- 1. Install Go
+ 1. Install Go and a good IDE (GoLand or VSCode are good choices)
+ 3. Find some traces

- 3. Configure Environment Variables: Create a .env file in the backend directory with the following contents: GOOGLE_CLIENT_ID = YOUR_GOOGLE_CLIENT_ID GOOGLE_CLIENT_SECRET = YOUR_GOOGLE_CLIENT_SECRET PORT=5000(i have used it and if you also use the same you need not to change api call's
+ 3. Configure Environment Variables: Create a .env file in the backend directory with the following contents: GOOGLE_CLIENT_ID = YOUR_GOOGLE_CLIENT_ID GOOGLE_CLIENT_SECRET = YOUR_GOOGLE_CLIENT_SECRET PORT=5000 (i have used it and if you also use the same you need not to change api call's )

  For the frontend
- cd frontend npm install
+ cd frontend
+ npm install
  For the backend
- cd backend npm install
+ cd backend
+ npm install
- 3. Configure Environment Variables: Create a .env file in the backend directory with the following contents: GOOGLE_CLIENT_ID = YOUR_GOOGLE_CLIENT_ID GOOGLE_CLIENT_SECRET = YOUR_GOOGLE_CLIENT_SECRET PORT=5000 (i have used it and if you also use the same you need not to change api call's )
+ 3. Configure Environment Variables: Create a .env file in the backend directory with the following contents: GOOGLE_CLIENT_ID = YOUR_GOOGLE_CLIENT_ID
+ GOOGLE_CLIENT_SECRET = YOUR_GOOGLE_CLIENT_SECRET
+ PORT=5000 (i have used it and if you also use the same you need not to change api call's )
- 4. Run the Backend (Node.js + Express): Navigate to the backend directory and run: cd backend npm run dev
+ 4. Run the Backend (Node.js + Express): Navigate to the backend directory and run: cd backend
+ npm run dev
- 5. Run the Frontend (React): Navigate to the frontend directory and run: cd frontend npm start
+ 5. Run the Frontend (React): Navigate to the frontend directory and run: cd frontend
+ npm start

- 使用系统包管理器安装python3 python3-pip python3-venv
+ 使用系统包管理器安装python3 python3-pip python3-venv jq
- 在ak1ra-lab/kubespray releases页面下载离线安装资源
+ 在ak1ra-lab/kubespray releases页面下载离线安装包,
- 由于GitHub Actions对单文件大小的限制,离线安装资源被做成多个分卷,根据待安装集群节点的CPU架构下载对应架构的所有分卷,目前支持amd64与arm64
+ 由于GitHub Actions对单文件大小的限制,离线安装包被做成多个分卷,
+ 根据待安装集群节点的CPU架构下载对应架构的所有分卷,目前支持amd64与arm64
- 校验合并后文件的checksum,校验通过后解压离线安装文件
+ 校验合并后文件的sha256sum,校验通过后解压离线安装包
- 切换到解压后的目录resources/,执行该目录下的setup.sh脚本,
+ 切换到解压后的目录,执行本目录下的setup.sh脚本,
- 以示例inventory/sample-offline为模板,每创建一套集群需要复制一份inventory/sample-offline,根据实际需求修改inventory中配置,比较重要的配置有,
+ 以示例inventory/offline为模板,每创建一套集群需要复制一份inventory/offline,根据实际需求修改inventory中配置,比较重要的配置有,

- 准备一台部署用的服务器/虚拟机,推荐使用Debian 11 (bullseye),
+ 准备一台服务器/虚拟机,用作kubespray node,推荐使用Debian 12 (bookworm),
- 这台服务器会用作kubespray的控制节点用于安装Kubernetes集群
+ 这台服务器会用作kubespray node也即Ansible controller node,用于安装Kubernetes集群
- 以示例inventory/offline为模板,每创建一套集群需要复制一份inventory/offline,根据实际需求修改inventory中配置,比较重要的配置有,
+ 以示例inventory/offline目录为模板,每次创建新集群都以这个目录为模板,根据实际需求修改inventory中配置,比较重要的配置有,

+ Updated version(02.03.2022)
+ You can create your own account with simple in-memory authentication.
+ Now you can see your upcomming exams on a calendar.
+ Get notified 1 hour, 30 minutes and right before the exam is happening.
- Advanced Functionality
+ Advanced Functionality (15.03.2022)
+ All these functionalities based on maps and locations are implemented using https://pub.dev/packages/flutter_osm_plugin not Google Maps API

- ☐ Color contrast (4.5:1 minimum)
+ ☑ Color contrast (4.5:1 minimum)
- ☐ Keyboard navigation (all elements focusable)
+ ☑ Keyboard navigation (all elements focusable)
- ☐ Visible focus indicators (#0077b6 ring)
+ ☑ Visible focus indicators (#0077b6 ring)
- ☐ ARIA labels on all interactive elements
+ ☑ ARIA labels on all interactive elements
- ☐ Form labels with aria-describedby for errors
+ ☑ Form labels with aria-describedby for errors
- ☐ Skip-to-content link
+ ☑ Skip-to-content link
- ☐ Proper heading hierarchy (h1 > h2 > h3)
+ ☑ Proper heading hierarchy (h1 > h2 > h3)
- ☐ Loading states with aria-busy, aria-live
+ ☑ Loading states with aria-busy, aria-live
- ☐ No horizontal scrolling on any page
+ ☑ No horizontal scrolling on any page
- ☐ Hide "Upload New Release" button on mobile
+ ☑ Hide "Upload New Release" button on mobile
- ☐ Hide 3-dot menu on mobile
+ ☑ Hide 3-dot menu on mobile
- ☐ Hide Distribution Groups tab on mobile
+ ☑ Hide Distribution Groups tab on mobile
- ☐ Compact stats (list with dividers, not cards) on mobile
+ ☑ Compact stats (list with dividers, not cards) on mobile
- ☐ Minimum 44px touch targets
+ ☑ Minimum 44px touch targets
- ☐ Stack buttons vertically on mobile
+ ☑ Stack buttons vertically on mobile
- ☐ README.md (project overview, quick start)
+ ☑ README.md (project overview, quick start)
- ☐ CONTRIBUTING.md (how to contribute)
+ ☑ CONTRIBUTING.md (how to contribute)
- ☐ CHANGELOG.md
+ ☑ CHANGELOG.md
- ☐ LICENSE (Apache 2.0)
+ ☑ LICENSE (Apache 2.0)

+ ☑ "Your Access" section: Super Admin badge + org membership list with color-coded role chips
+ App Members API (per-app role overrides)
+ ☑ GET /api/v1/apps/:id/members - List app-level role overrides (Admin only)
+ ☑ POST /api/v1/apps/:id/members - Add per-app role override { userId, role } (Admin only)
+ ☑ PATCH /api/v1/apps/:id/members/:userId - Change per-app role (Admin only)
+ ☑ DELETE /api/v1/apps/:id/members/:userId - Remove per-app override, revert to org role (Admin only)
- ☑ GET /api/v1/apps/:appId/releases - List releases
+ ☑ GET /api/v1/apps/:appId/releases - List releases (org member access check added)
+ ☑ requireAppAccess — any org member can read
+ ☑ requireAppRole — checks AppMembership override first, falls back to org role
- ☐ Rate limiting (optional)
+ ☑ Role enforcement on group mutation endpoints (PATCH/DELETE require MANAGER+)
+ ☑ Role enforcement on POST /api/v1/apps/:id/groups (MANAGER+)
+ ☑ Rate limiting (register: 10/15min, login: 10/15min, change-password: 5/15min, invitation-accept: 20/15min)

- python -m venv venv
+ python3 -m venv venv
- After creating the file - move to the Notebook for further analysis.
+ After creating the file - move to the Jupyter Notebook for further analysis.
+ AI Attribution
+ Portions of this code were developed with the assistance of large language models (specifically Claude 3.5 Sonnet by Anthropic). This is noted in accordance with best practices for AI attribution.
·····
The records above must each be restated exactly as they stand.

WRITTEN SOLUTION:
- 1. Install Go
+ 1. Install Go and a good IDE (GoLand or VSCode are good choices)
+ 3. Find some traces

- 3. Configure Environment Variables: Create a .env file in the backend directory with the following contents: GOOGLE_CLIENT_ID = YOUR_GOOGLE_CLIENT_ID GOOGLE_CLIENT_SECRET = YOUR_GOOGLE_CLIENT_SECRET PORT=5000(i have used it and if you also use the same you need not to change api call's
+ 3. Configure Environment Variables: Create a .env file in the backend directory with the following contents: GOOGLE_CLIENT_ID = YOUR_GOOGLE_CLIENT_ID GOOGLE_CLIENT_SECRET = YOUR_GOOGLE_CLIENT_SECRET PORT=5000 (i have used it and if you also use the same you need not to change api call's )

  For the frontend
- cd frontend npm install
+ cd frontend
+ npm install
  For the backend
- cd backend npm install
+ cd backend
+ npm install
- 3. Configure Environment Variables: Create a .env file in the backend directory with the following contents: GOOGLE_CLIENT_ID = YOUR_GOOGLE_CLIENT_ID GOOGLE_CLIENT_SECRET = YOUR_GOOGLE_CLIENT_SECRET PORT=5000 (i have used it and if you also use the same you need not to change api call's )
+ 3. Configure Environment Variables: Create a .env file in the backend directory with the following contents: GOOGLE_CLIENT_ID = YOUR_GOOGLE_CLIENT_ID
+ GOOGLE_CLIENT_SECRET = YOUR_GOOGLE_CLIENT_SECRET
+ PORT=5000 (i have used it and if you also use the same you need not to change api call's )
- 4. Run the Backend (Node.js + Express): Navigate to the backend directory and run: cd backend npm run dev
+ 4. Run the Backend (Node.js + Express): Navigate to the backend directory and run: cd backend
+ npm run dev
- 5. Run the Frontend (React): Navigate to the frontend directory and run: cd frontend npm start
+ 5. Run the Frontend (React): Navigate to the frontend directory and run: cd frontend
+ npm start

- 使用系统包管理器安装python3 python3-pip python3-venv
+ 使用系统包管理器安装python3 python3-pip python3-venv jq
- 在ak1ra-lab/kubespray releases页面下载离线安装资源
+ 在ak1ra-lab/kubespray releases页面下载离线安装包,
- 由于GitHub Actions对单文件大小的限制,离线安装资源被做成多个分卷,根据待安装集群节点的CPU架构下载对应架构的所有分卷,目前支持amd64与arm64
+ 由于GitHub Actions对单文件大小的限制,离线安装包被做成多个分卷,
+ 根据待安装集群节点的CPU架构下载对应架构的所有分卷,目前支持amd64与arm64
- 校验合并后文件的checksum,校验通过后解压离线安装文件
+ 校验合并后文件的sha256sum,校验通过后解压离线安装包
- 切换到解压后的目录resources/,执行该目录下的setup.sh脚本,
+ 切换到解压后的目录,执行本目录下的setup.sh脚本,
- 以示例inventory/sample-offline为模板,每创建一套集群需要复制一份inventory/sample-offline,根据实际需求修改inventory中配置,比较重要的配置有,
+ 以示例inventory/offline为模板,每创建一套集群需要复制一份inventory/offline,根据实际需求修改inventory中配置,比较重要的配置有,

- 准备一台部署用的服务器/虚拟机,推荐使用Debian 11 (bullseye),
+ 准备一台服务器/虚拟机,用作kubespray node,推荐使用Debian 12 (bookworm),
- 这台服务器会用作kubespray的控制节点用于安装Kubernetes集群
+ 这台服务器会用作kubespray node也即Ansible controller node,用于安装Kubernetes集群
- 以示例inventory/offline为模板,每创建一套集群需要复制一份inventory/offline,根据实际需求修改inventory中配置,比较重要的配置有,
+ 以示例inventory/offline目录为模板,每次创建新集群都以这个目录为模板,根据实际需求修改inventory中配置,比较重要的配置有,

+ Updated version(02.03.2022)
+ You can create your own account with simple in-memory authentication.
+ Now you can see your upcomming exams on a calendar.
+ Get notified 1 hour, 30 minutes and right before the exam is happening.
- Advanced Functionality
+ Advanced Functionality (15.03.2022)
+ All these functionalities based on maps and locations are implemented using https://pub.dev/packages/flutter_osm_plugin not Google Maps API

- ☐ Color contrast (4.5:1 minimum)
+ ☑ Color contrast (4.5:1 minimum)
- ☐ Keyboard navigation (all elements focusable)
+ ☑ Keyboard navigation (all elements focusable)
- ☐ Visible focus indicators (#0077b6 ring)
+ ☑ Visible focus indicators (#0077b6 ring)
- ☐ ARIA labels on all interactive elements
+ ☑ ARIA labels on all interactive elements
- ☐ Form labels with aria-describedby for errors
+ ☑ Form labels with aria-describedby for errors
- ☐ Skip-to-content link
+ ☑ Skip-to-content link
- ☐ Proper heading hierarchy (h1 > h2 > h3)
+ ☑ Proper heading hierarchy (h1 > h2 > h3)
- ☐ Loading states with aria-busy, aria-live
+ ☑ Loading states with aria-busy, aria-live
- ☐ No horizontal scrolling on any page
+ ☑ No horizontal scrolling on any page
- ☐ Hide "Upload New Release" button on mobile
+ ☑ Hide "Upload New Release" button on mobile
- ☐ Hide 3-dot menu on mobile
+ ☑ Hide 3-dot menu on mobile
- ☐ Hide Distribution Groups tab on mobile
+ ☑ Hide Distribution Groups tab on mobile
- ☐ Compact stats (list with dividers, not cards) on mobile
+ ☑ Compact stats (list with dividers, not cards) on mobile
- ☐ Minimum 44px touch targets
+ ☑ Minimum 44px touch targets
- ☐ Stack buttons vertically on mobile
+ ☑ Stack buttons vertically on mobile
- ☐ README.md (project overview, quick start)
+ ☑ README.md (project overview, quick start)
- ☐ CONTRIBUTING.md (how to contribute)
+ ☑ CONTRIBUTING.md (how to contribute)
- ☐ CHANGELOG.md
+ ☑ CHANGELOG.md
- ☐ LICENSE (Apache 2.0)
+ ☑ LICENSE (Apache 2.0)

+ ☑ "Your Access" section: Super Admin badge + org membership list with color-coded role chips
+ App Members API (per-app role overrides)
+ ☑ GET /api/v1/apps/:id/members - List app-level role overrides (Admin only)
+ ☑ POST /api/v1/apps/:id/members - Add per-app role override { userId, role } (Admin only)
+ ☑ PATCH /api/v1/apps/:id/members/:userId - Change per-app role (Admin only)
+ ☑ DELETE /api/v1/apps/:id/members/:userId - Remove per-app override, revert to org role (Admin only)
- ☑ GET /api/v1/apps/:appId/releases - List releases
+ ☑ GET /api/v1/apps/:appId/releases - List releases (org member access check added)
+ ☑ requireAppAccess — any org member can read
+ ☑ requireAppRole — checks AppMembership override first, falls back to org role
- ☐ Rate limiting (optional)
+ ☑ Role enforcement on group mutation endpoints (PATCH/DELETE require MANAGER+)
+ ☑ Role enforcement on POST /api/v1/apps/:id/groups (MANAGER+)
+ ☑ Rate limiting (register: 10/15min, login: 10/15min, change-password: 5/15min, invitation-accept: 20/15min)

- python -m venv venv
+ python3 -m venv venv
- After creating the file - move to the Notebook for further analysis.
+ After creating the file - move to the Jupyter Notebook for further analysis.
+ AI Attribution
+ Portions of this code were developed with the assistance of large language models (specifically Claude 3.5 Sonnet by Anthropic). This is noted in accordance with best practices for AI attribution.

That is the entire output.